_SOURCE INFORMATION_

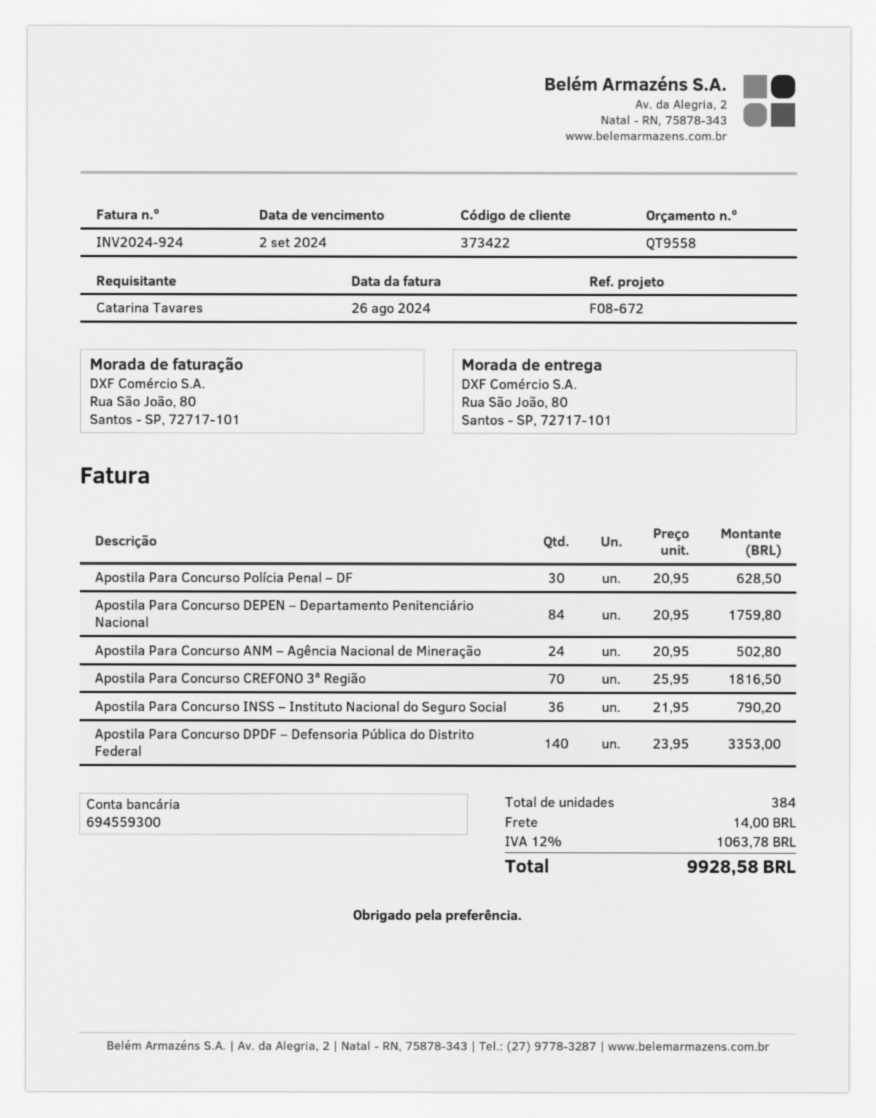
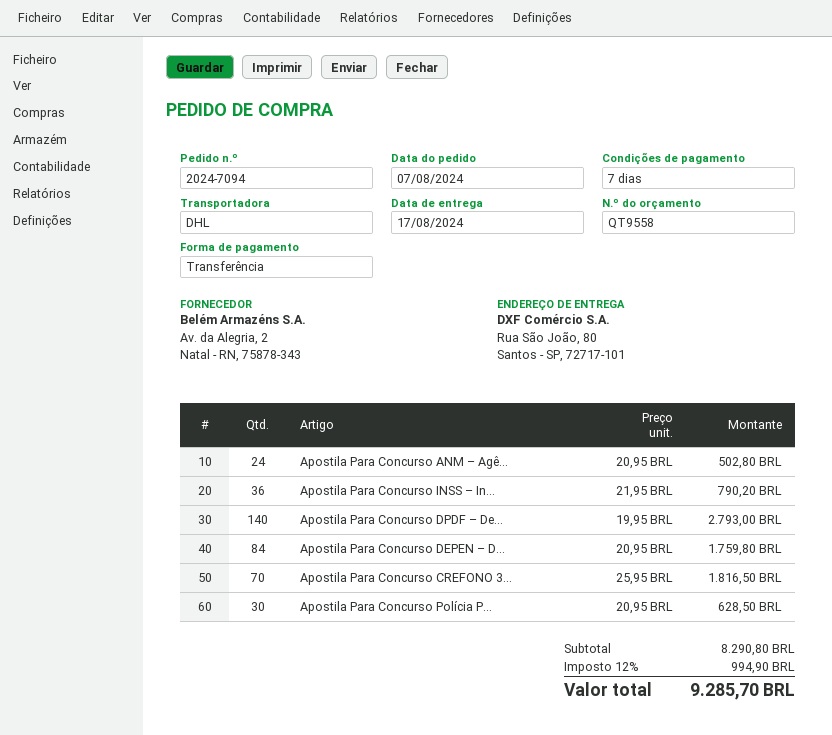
Apostila Para Concurso DPDF – Defensoria Pública do Distrito Federal: 140 x 23.95 = 3353.00 -> 140 x 19.95 = 2793.00
shipping: 14.00 -> none
tax: 12% = 1063.78 -> 12% = 994.90
total: 9928.58 -> 9285.70

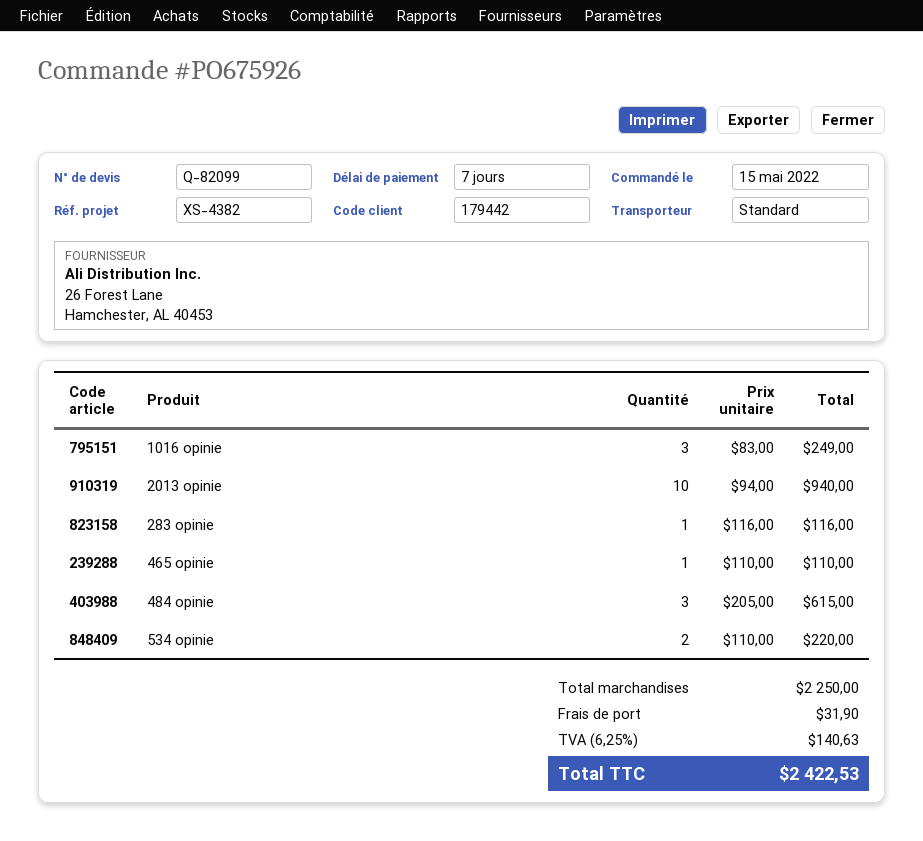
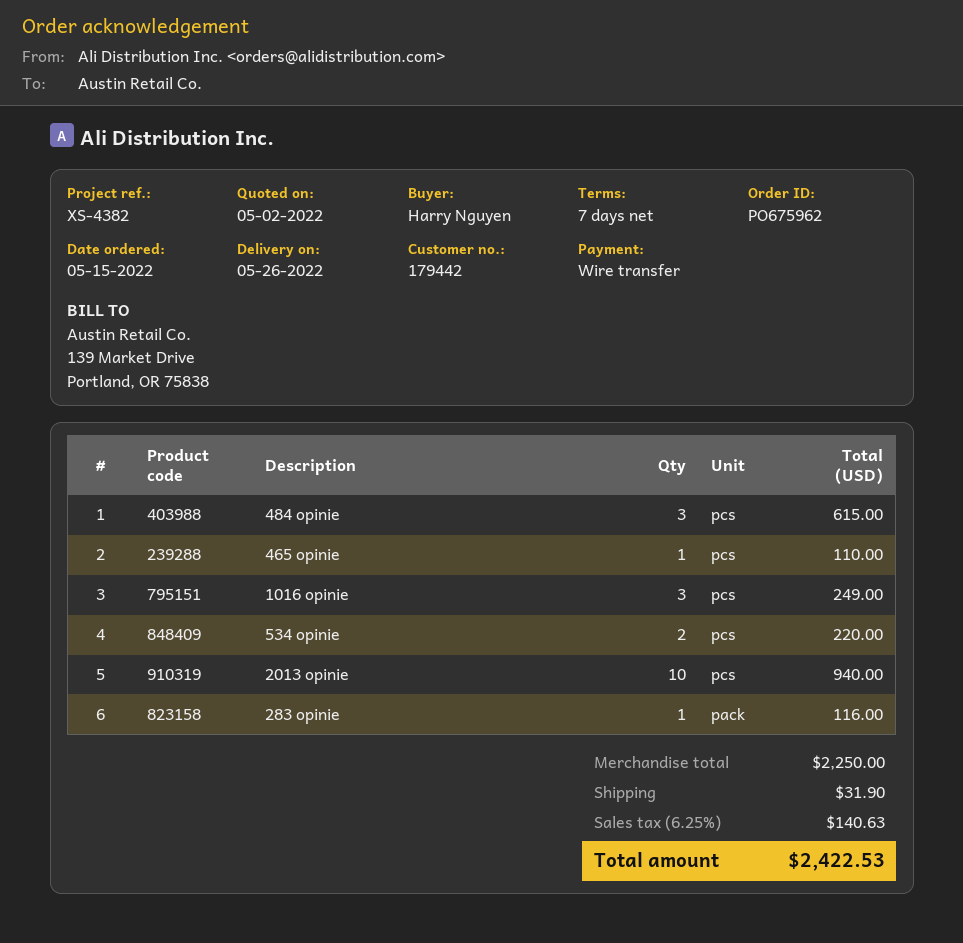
order number: PO675926 -> PO675962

_TASK INSTRUCTIONS_
Skipping any pictures, copy the entries exactly as they appear.

_SOLUTION BELOW_
Apostila Para Concurso DPDF – Defensoria Pública do Distrito Federal: 140 x 23.95 = 3353.00 -> 140 x 19.95 = 2793.00
shipping: 14.00 -> none
tax: 12% = 1063.78 -> 12% = 994.90
total: 9928.58 -> 9285.70

order number: PO675926 -> PO675962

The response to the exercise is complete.